Highbrow/Lowbrow

The Emergence of Cultural Hierarchy in America

Anthropology 113: Ethnograpies of Popular Culture
K. Harper, Instructor
Copyright © 1997, 2000 B. Collie Collier
A quickie review of a rather good book, with some contrast/comparison of other class readings thrown in for good measure.

 

The greatest quantity of reading for class currently has been Lawrence W. Levine's Highbrow/Lowbrow. In sections I and II, the author discusses the sacralization of art in the United States as it was used to illustrate the growing separations of class and the paradigm of increasing elitism in defining formerly publicly accessible art as "culture," meant for and appreciated by only those of refinement and "sensibility." He demonstrates this theme throughout a national timespan, using the primary examples of Shakespearean theater and symphonic music. One of his main points is the increasing societal paradigm of art as accessible only to individuals: the gifted or highly educated creator of real art, whose divine inspiration can be truly appreciated only by individual contemplation. His strongest example of this is the frequent use of the metaphor of art as a religion with artist/critic as solitary and divinely inspired acolyte. This forced societal individuality in the presence of 'true' art of necessity excludes public, "mass" enjoyment of or participation with any particular creation, and consequentially a perception of class and elitism is both constructed and maintained.

Levine's ideas are interesting when compared to the readings in Raymond William's Keywords, specifically "sensibility," "elite," "masses," "common," "popular," and "educated." Repeatedly through history and through differing cultures, the concept of many people being somehow less worthwhile than selected individuals (who become "elite," instead of merely the elected) is demonstrated by formerly neutral words (e.g., "popular," "masses," "common") gaining a hegemonically negative meaning. The sole counter to this trend is relatively recent, and exists mostly as a counter-hegemonic to these ideas, e.g., the use of "masses" in a positive fashion by socialists. The clearest example of this societal desire to hierarchialize is demonstrated in the etymology of the word "educated," in which, as an increasing number of people become educated, increasingly refined or exclusive definitions of the word are created in order to maintain the sense of separation from the "masses" and the "elitism" of the few. Indeed, the word "sensibility" was apparently appropriated to indicate the specialness required so that one may properly appreciate art -- and it was specifically a word used to describe individuals.

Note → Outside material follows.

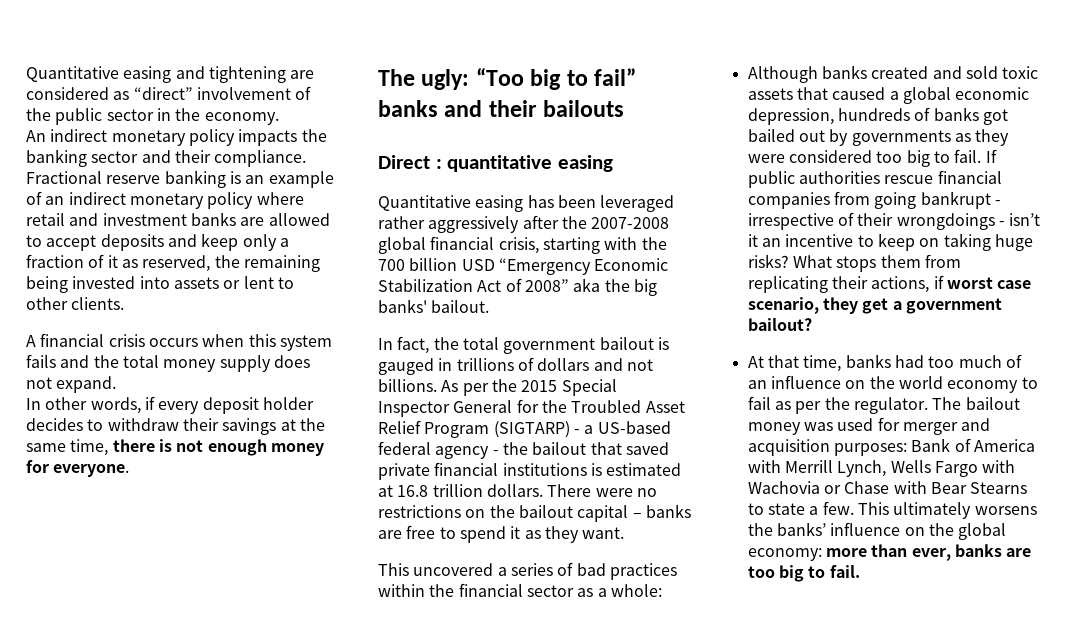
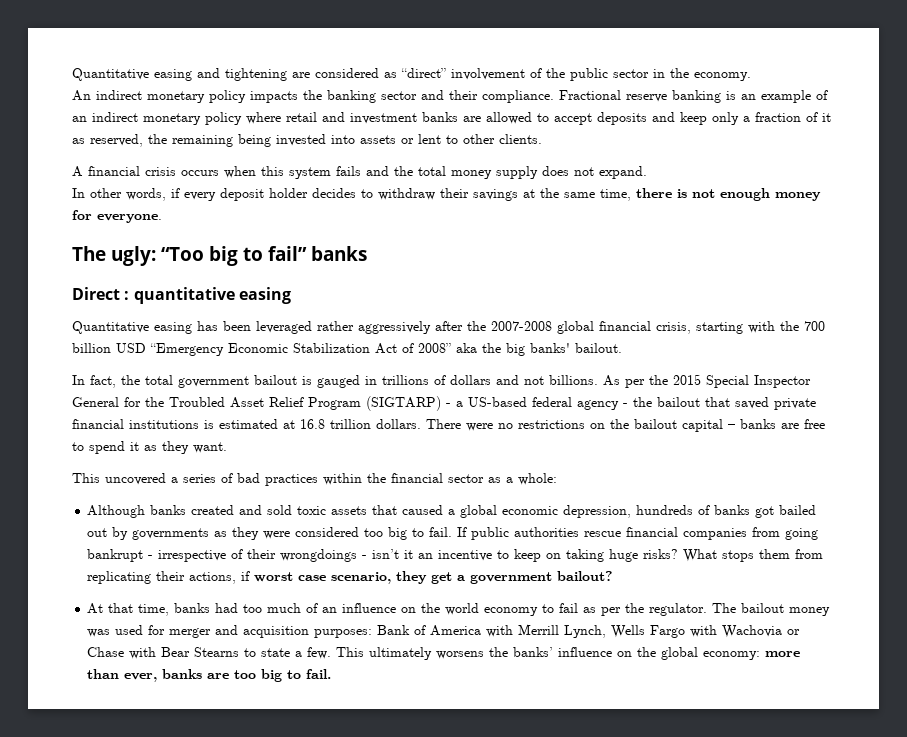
[444,100,625,117] and their bailouts -> (367, 253) none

Sensibility seems to me, however, to be both a victim of its own individualistic use, and an example of the increasing solitariness of 'true Aaht.' Its close associations to "sentimental" rendered it suspect, for with the decline of art as a publicly appreciated and participative forum came the decline of strongly emotional acting and reactions. Instead, proper appreciation and creation of the arts now seems to involve -- practically demand, in fact -- more and more an increasingly introverted attitude. To act too broadly is melodrama, not art; to paint or compose with an excess of passion is to pander to emotionalism. Thus as the creation and appreciation of art becomes increasingly individualized and elitist, so too apparently does the society itself. Whether art is imitating life or life imitating art is not yet clear to me, and in an effort to avoid essentialism I'd have to currently tentatively say the answer was "both."